== EXERCISE INPUTS
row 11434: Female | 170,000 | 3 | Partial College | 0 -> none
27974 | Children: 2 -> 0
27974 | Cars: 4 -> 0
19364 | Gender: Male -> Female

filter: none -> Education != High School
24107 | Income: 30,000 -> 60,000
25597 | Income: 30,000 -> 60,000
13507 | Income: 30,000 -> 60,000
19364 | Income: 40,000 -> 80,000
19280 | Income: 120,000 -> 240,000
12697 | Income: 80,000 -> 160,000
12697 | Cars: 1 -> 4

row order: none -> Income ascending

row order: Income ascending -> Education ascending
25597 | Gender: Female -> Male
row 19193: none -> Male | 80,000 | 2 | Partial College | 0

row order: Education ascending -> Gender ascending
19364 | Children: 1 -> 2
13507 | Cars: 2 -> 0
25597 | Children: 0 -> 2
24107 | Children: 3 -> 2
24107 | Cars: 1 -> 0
====
== EXERCISE INPUTS
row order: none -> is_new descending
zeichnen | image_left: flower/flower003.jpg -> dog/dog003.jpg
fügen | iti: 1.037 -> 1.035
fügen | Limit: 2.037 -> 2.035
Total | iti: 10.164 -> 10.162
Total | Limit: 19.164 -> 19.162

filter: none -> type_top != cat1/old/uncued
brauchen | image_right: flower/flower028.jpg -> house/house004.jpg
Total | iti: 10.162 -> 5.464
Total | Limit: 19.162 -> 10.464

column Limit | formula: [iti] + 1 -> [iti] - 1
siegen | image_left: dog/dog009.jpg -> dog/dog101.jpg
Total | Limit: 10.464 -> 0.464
====
== EXERCISE INPUTS
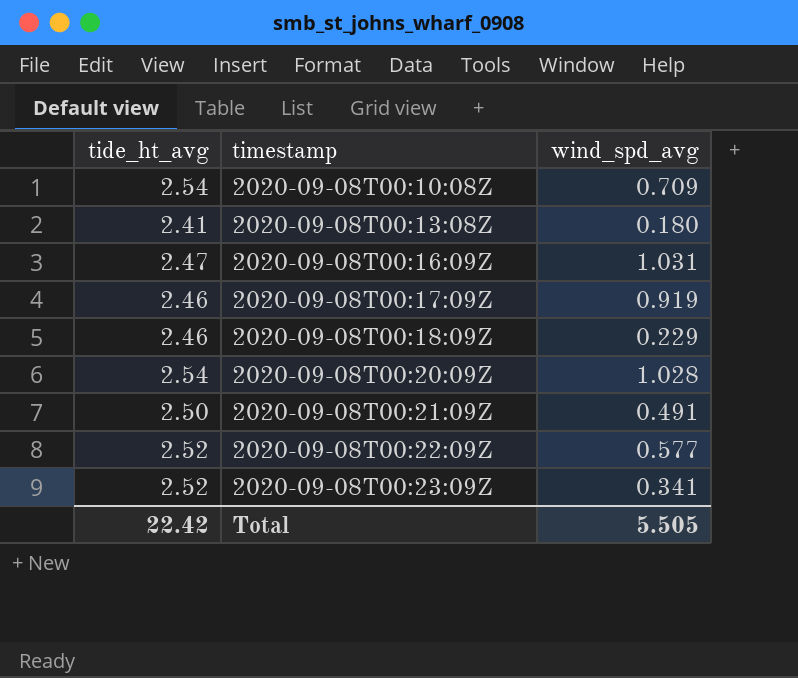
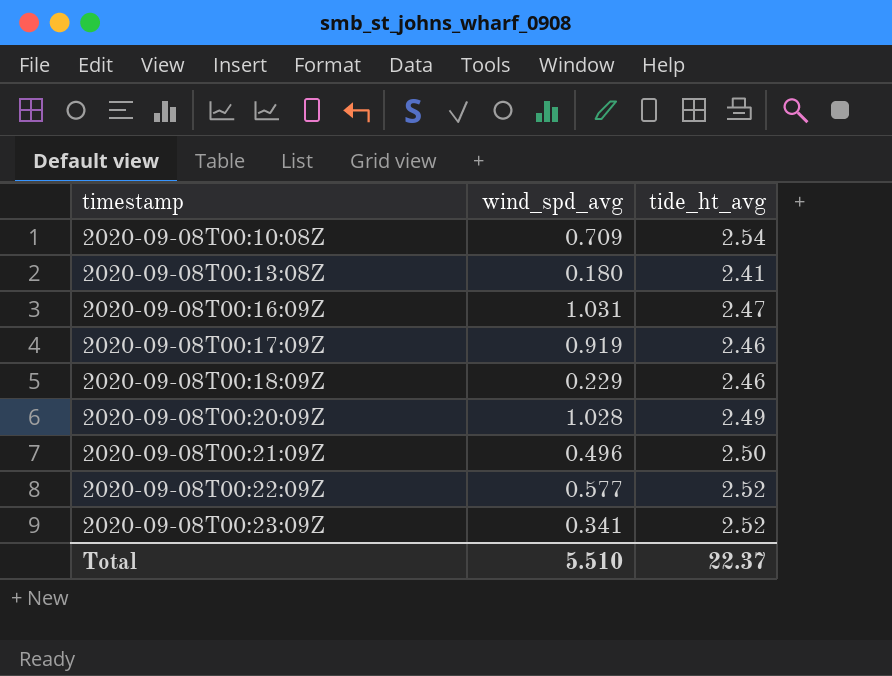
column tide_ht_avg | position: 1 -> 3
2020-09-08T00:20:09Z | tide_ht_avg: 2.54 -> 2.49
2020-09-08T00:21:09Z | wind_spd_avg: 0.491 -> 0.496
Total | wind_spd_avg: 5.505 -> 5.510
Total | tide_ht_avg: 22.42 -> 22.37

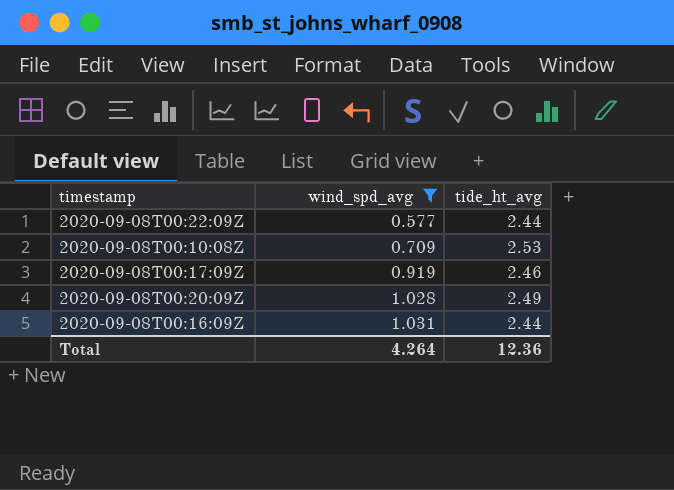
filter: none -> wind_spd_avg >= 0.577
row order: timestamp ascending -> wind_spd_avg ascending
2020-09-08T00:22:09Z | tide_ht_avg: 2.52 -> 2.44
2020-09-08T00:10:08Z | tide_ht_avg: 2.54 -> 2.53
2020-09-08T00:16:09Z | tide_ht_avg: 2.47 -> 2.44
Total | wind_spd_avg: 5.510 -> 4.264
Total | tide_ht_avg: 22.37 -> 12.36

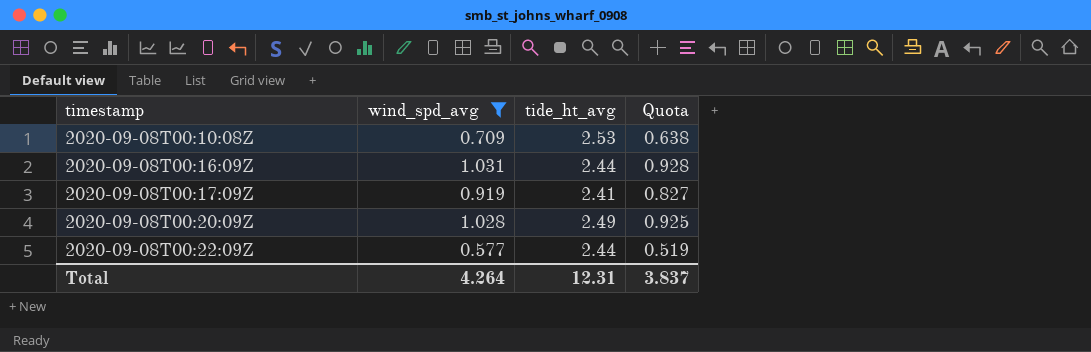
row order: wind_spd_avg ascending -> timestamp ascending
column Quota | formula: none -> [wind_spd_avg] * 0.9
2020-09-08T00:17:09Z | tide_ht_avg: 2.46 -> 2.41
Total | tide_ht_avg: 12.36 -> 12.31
====
WHAT YOU SHOULD DO:
Tally the lines above that include "Education"; give only the tally.

ANSWER SECTION:
3